Ich kenne inzwischen auch nur noch ältere Versionen von Photoshop, aber mit den typischen Standartaufgaben gab es eigentlich bei beiden Programmren keine Probleme. Kleinigkeiten die mich bei Gimp manchmal stören, sind folgende:
- Die Windowsversion (ich weiß, die ist nicht aktuell und verwende ich auch selten) leidet ganz einfach daran, dass die GUI nicht im geringsten ins Umfeld passt. Unter Linux geht es, wenn man Gnome gewöhnt ist. Alleine die eigene Zwischenablage wird jeden Anfänger erstmal heillos verwirren (und was Zwischenablage unter Linux angeht, auf die Chance das Bild mal eben von einem anderen Programm rüberzukopieren zu können muss ich wohl noch lange warten).
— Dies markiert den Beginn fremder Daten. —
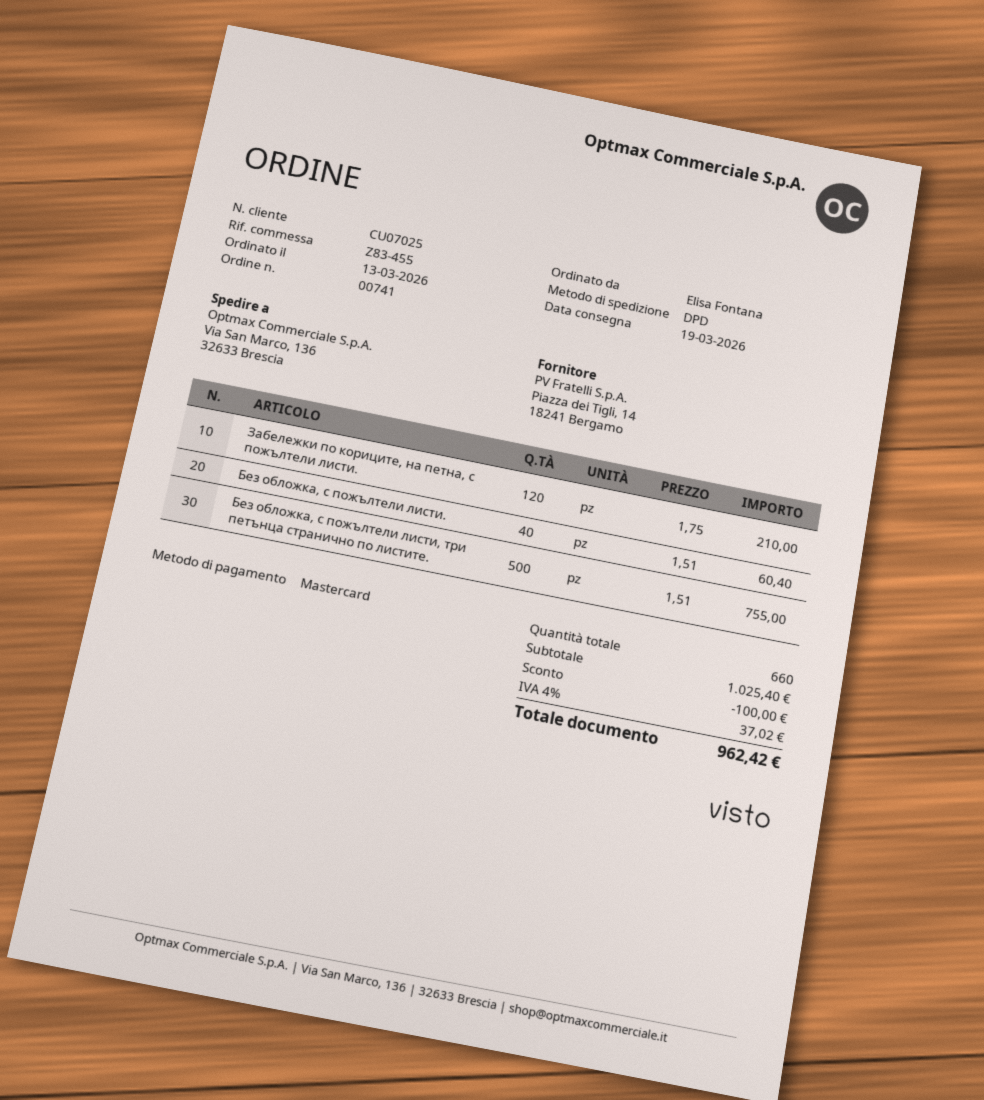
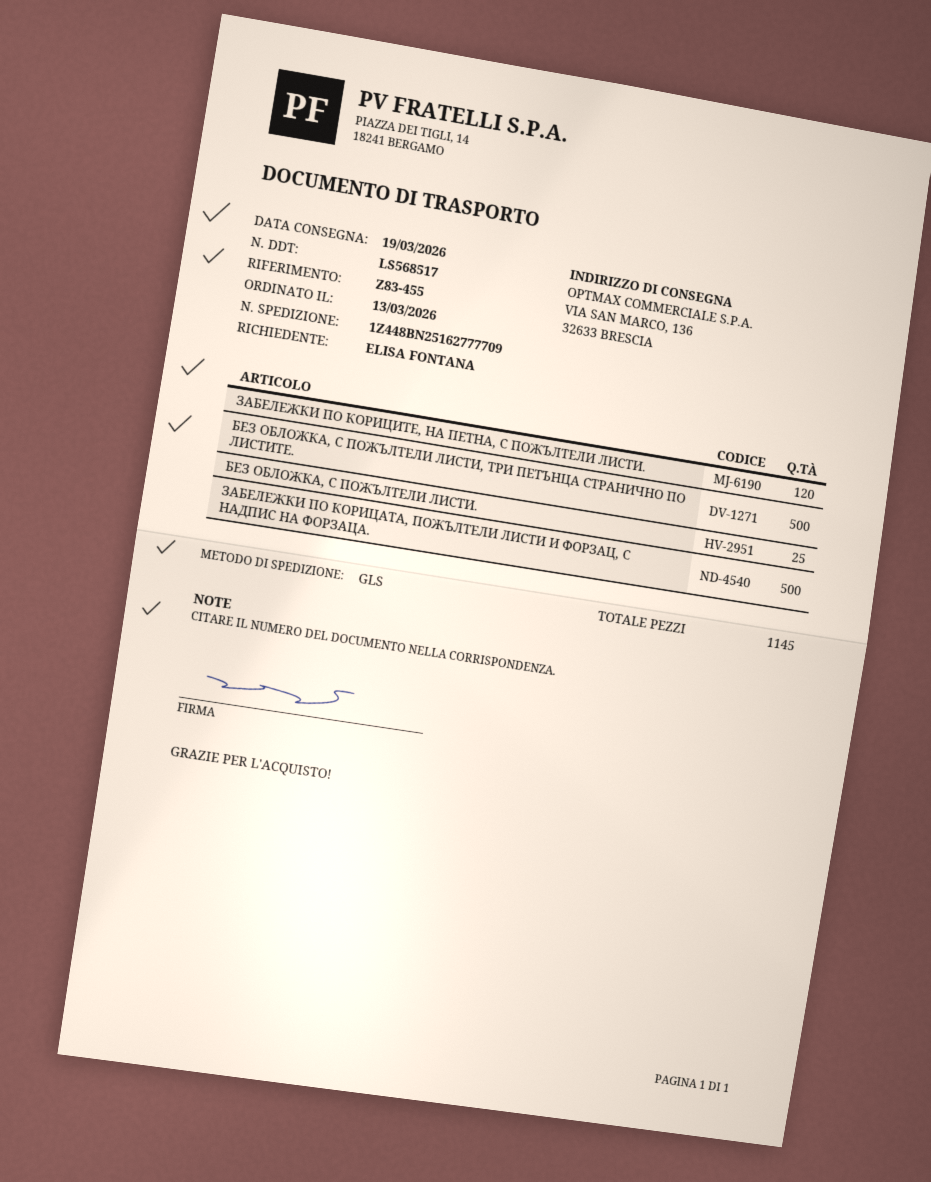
shipping method: DPD -> GLS
Без обложка, с пожълтели листи.: 40 -> 25
ЗАБЕЛЕЖКИ ПО КОРИЦАТА, ПОЖЪЛТЕЛИ ЛИСТИ И ФОРЗАЦ, С НАДПИС НА ФОРЗАЦА.: none -> 500
total quantity: 660 -> 1145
- Ich weiß nie genau welche Fläche ein Pinsel jetzt genau verändert. Weiß nicht wie es bei anderen Programmen aussieht, aber ein variabler Cursor welcher sich im Aussehen dem verwendeten Pinsel anpasst wäre einfach oft praktisch.
- Zoom spielt bei mir in allen bisher verwendeten Gimp Versionen immer wieder verrückt. Mal zoomt er auf einen Schlag auf volle Größe, mal klappt das umschalten von herein/herauszoomen nicht sofort, sondern ich kann z.B. erst wieder rauszoomen wenn ich vorher einmal mehr hereinzoome (sieht nach einem Bug aus, aber vielleicht ein Feature das ich nie kapiert habe).
- Beschränkung auf nur 2 Farben die sich einfach merken lassen. Was wünsche ich mir hier oft eine längere Liste…
- Unter Linux werden bei mir in der Textauswahl alle Texte richtig angezeigt (also sind drauf und werden gefunden). In dem Moment, wo ich sie ins Bild einfüge findet er jedoch plötzlich den Pfad nichtmehr (???).
- Dialoge, gerade bei Filtern sind nicht immer einheitlich aufgebaut und wirken zum Teil chaotisch
- Die Menüstruktur ist halt eine Glaubenssache… Auswahl geht so recht schnell, Platzbedarf ist gering, aber Übersichtlich würde ich es nicht nennen. Wie gesagt… inzwischen habe ich mich dran gewöhnt und arbeite gerne damit, aber das ging bei Photoshop damals einfach schneller.